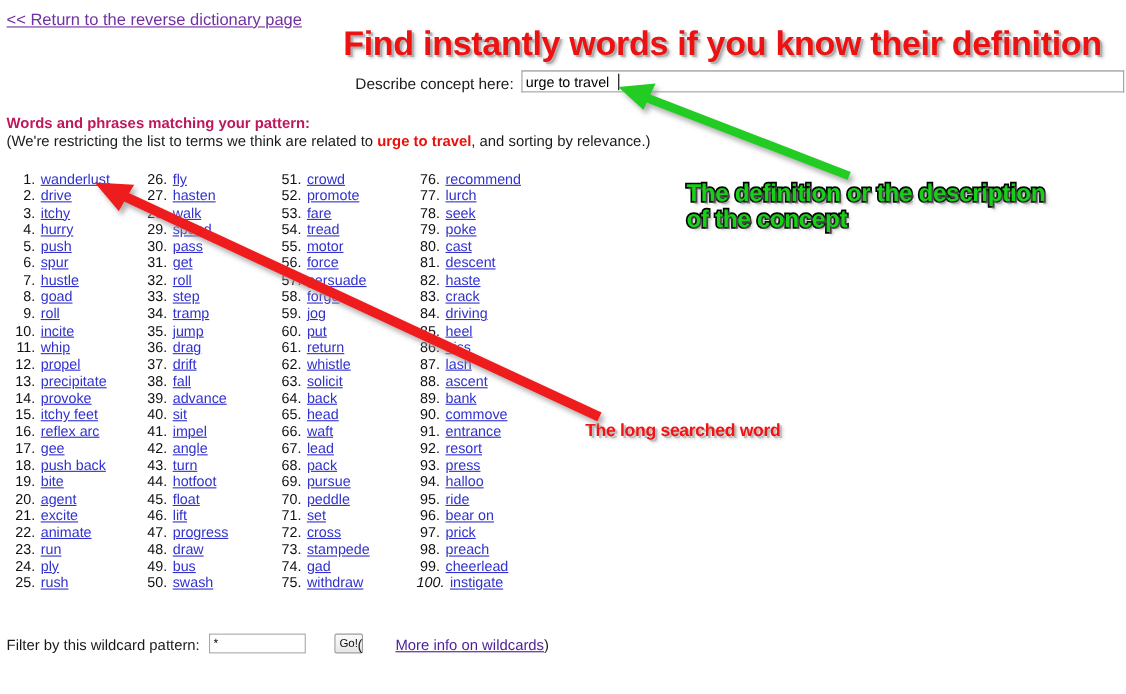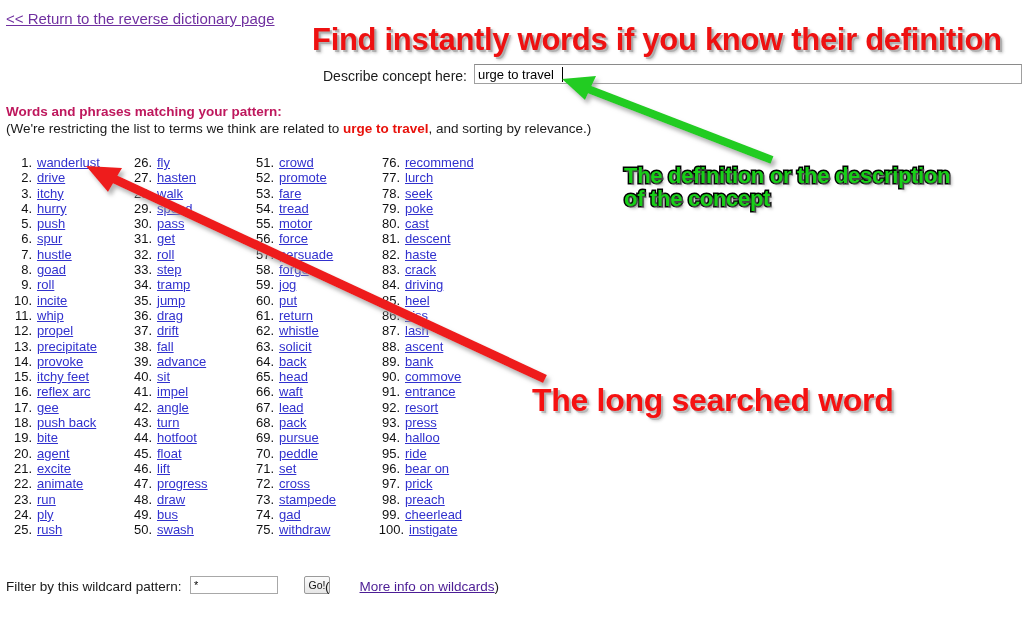--- a/index.html
+++ b/index.html
@@ -64,7 +64,7 @@
   #searched-word-annotation {
     left: 532px;
     top: 372px;
-    font-size: 32px;
+    font-size: 16px;
     color: #F51111;
     -webkit-text-stroke: 3px #ffffff;
     paint-order: stroke fill;

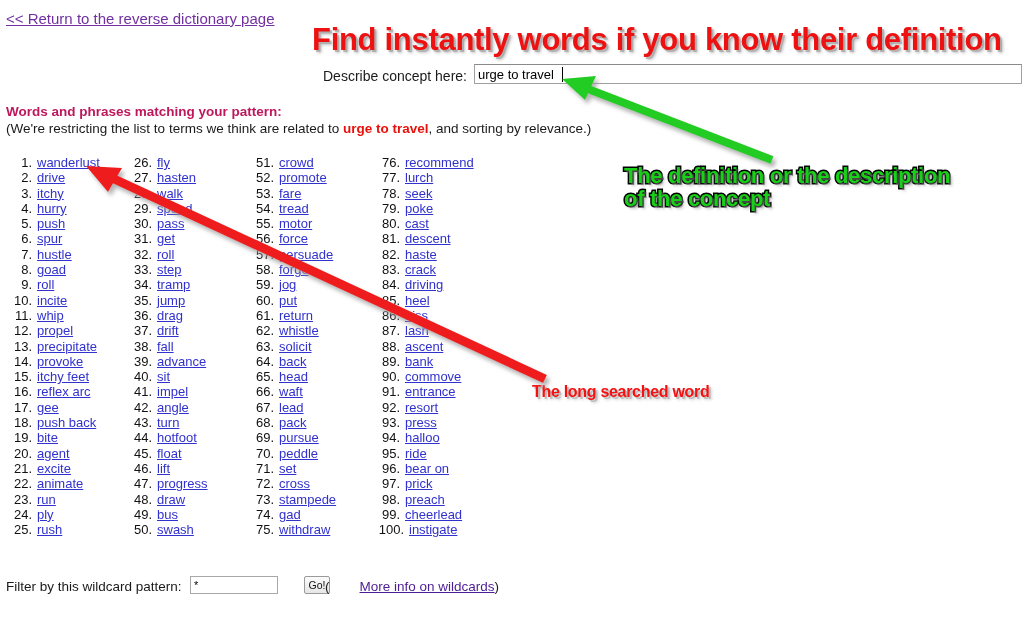--- a/index.html
+++ b/index.html
@@ -164,7 +164,7 @@
     color: #111;
     font-size: 13px;
   }
-  .word-num.wide { width: 30px; }
+  .word-num.wide { width: 30px; font-style: italic; }
   .word-link {
     color: #3131CE;
     text-decoration: underline;

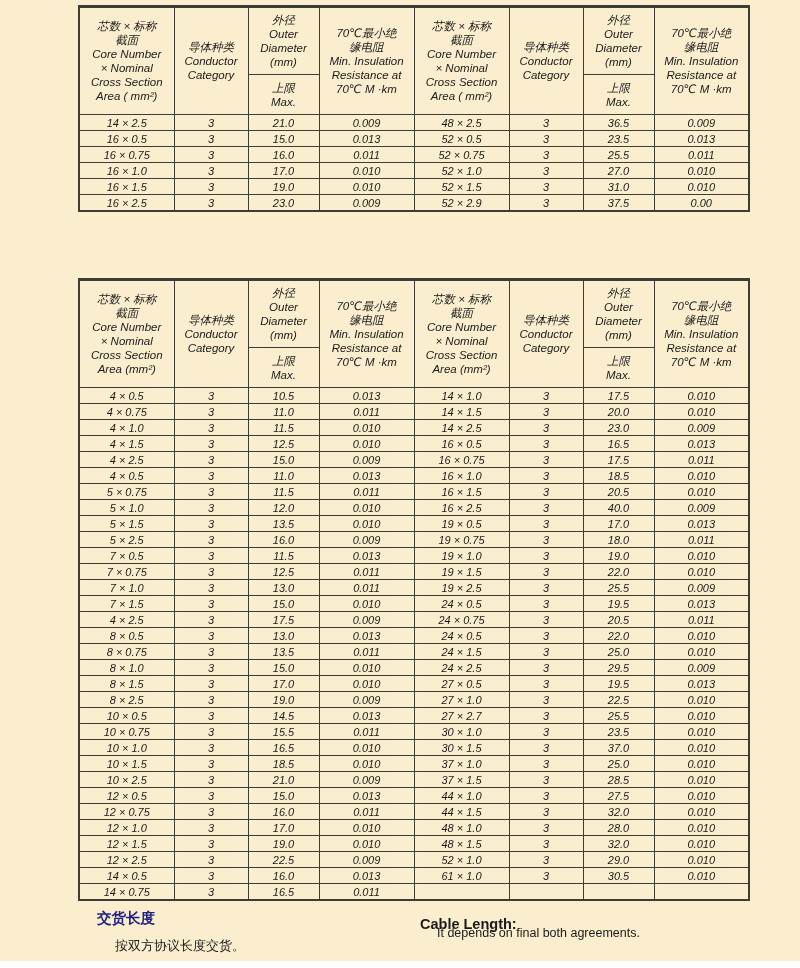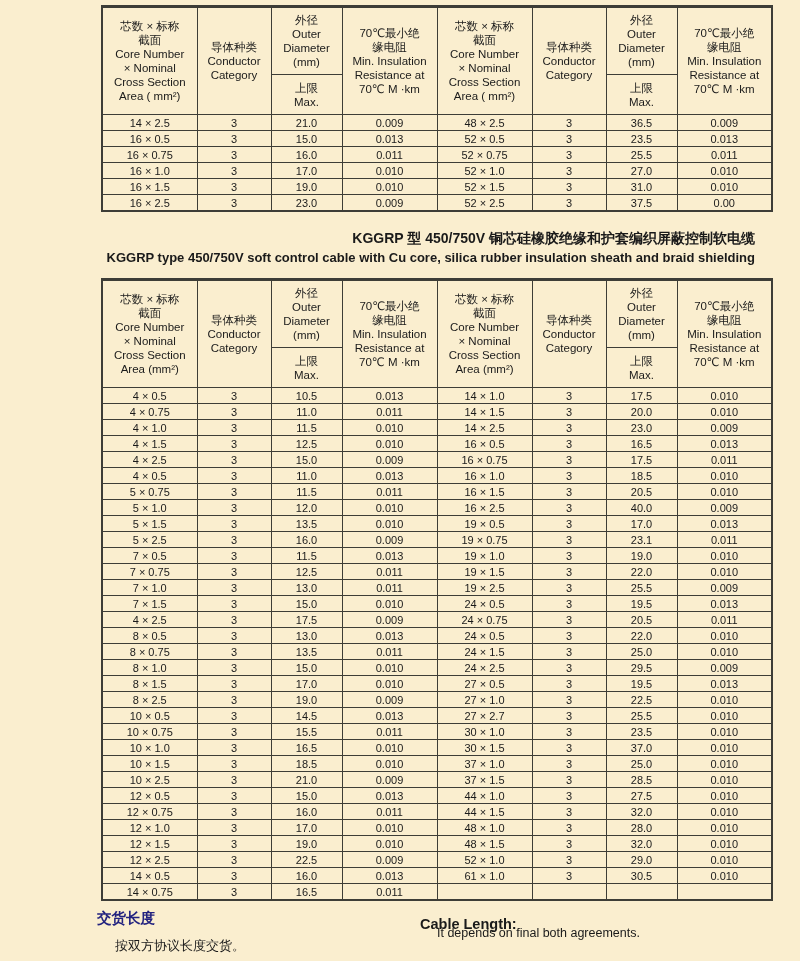--- a/index.html
+++ b/index.html
@@ -20,7 +20,7 @@
   table.spec{
     border-collapse:collapse;table-layout:fixed;width:670px;
     border:2px solid var(--line);border-top:3px solid var(--line);
-    position:absolute;left:101px;
+    position:absolute;left:78px;font-style:italic;
   }
   #table1{top:5px;}
   #table2{top:278px;}

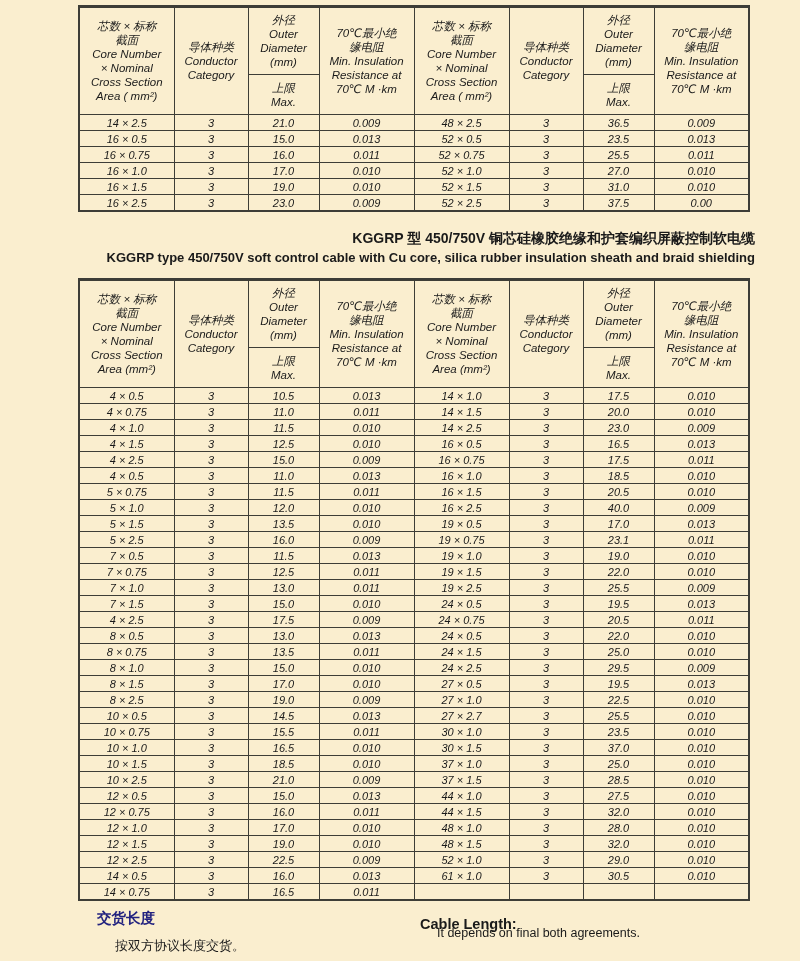--- a/index.html
+++ b/index.html
@@ -185,7 +185,7 @@
           <td>3</td>
           <td>23.0</td>
           <td>0.009</td>
-          <td>52 × 2.5</td>
+          <td>52 × 2.9</td>
           <td>3</td>
           <td>37.5</td>
           <td>0.00</td>

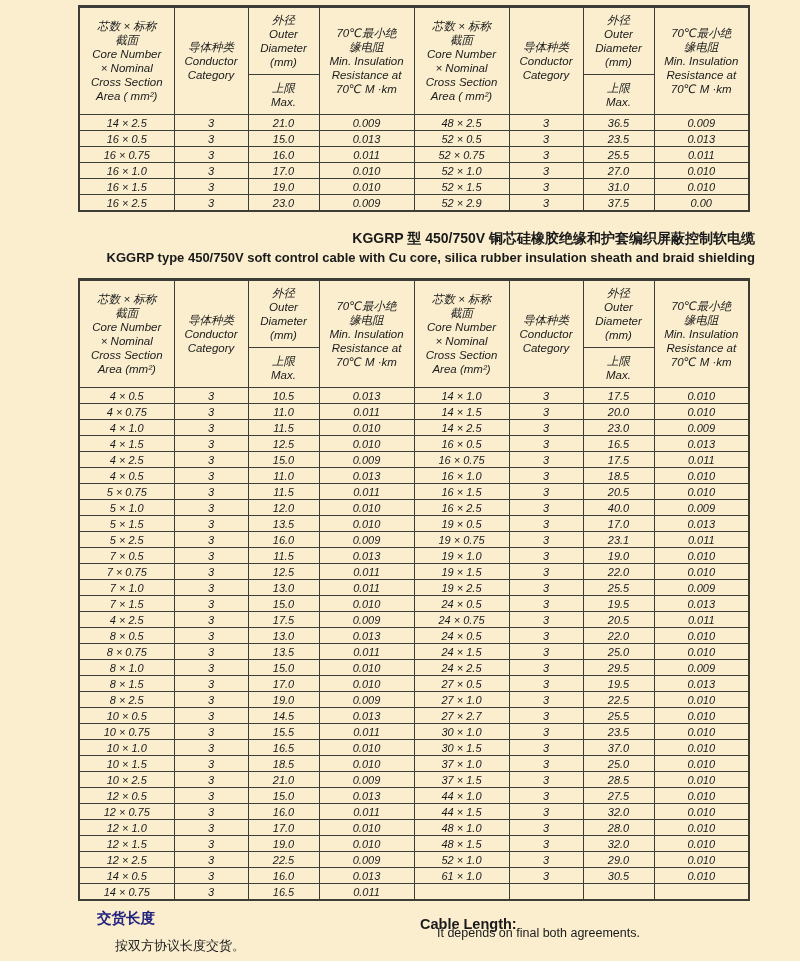--- a/index.html
+++ b/index.html
@@ -193,10 +193,6 @@
       </tbody>
   </table>
 
-  <div class="title-block">
-    <div class="title-cn">KGGRP 型 450/750V 铜芯硅橡胶绝缘和护套编织屏蔽控制软电缆</div>
-    <div class="title-en">KGGRP type 450/750V soft control cable with Cu core, silica rubber insulation sheath and braid shielding</div>
-  </div>
 
   <table class="spec" id="table2">
     <colgroup>

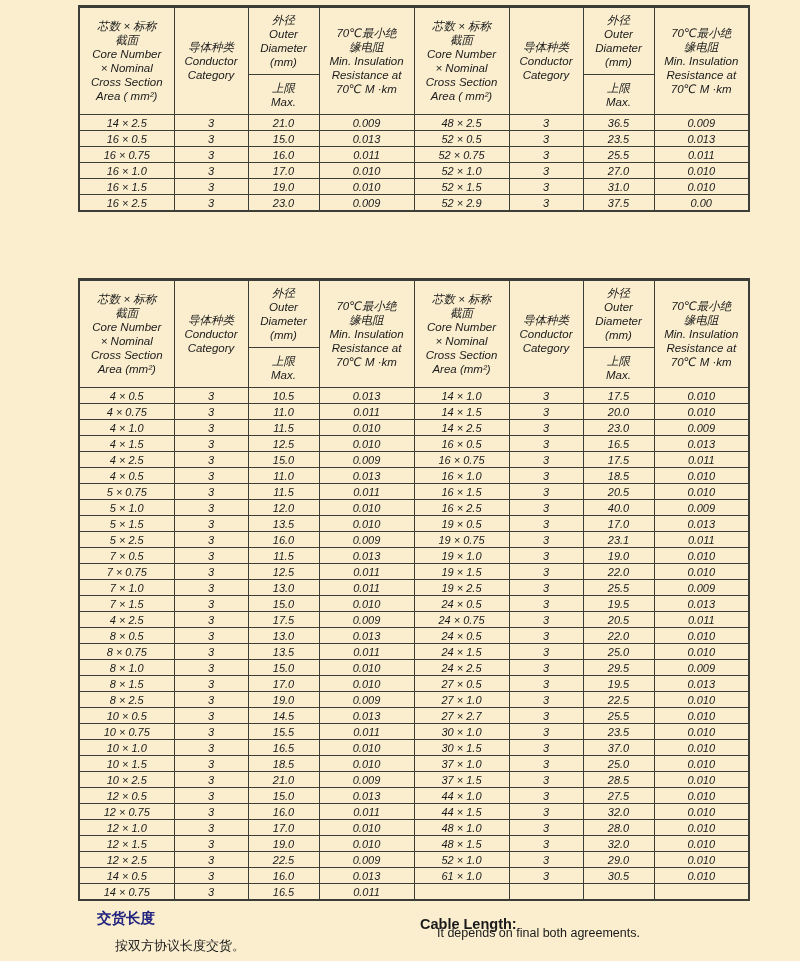--- a/index.html
+++ b/index.html
@@ -369,7 +369,7 @@
           <td>0.009</td>
           <td>19 × 0.75</td>
           <td>3</td>
-          <td>23.1</td>
+          <td>18.0</td>
           <td>0.011</td>
         </tr>
         <tr>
■ ■ ■ ■ ■
About this task: Scan the material above for lines holding "KGGRP" and copy each of them.

Answer to the exercise:
-    <div class="title-cn">KGGRP 型 450/750V 铜芯硅橡胶绝缘和护套编织屏蔽控制软电缆</div>
-    <div class="title-en">KGGRP type 450/750V soft control cable with Cu core, silica rubber insulation sheath and braid shielding</div>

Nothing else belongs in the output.